* **DESCRIPTION OF THE TASK**: Could you repeat the data word for word while skipping the pictures?

* **SOURCE DATA**:
==================================================
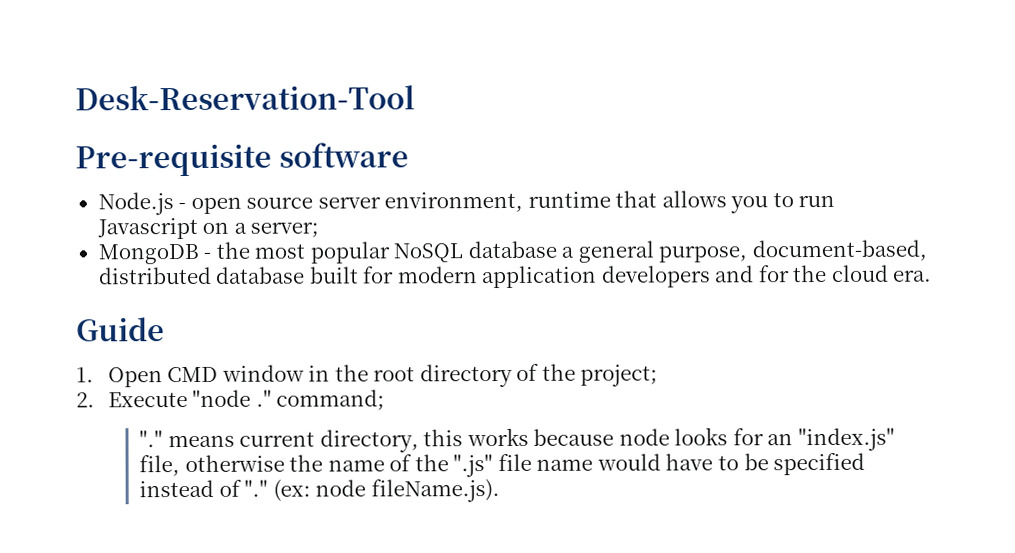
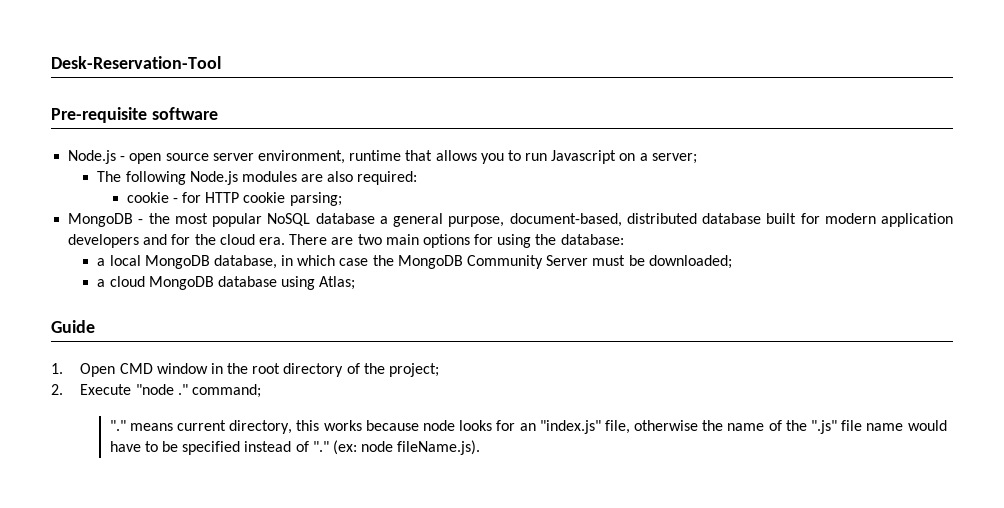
+ The following Node.js modules are also required:
+ cookie - for HTTP cookie parsing;
+ There are two main options for using the database:
+ a local MongoDB database, in which case the MongoDB Community Server must be downloaded;
+ a cloud MongoDB database using Atlas;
==================================================
* **RESPONSE AREA**:
+ The following Node.js modules are also required:
+ cookie - for HTTP cookie parsing;
+ There are two main options for using the database:
+ a local MongoDB database, in which case the MongoDB Community Server must be downloaded;
+ a cloud MongoDB database using Atlas;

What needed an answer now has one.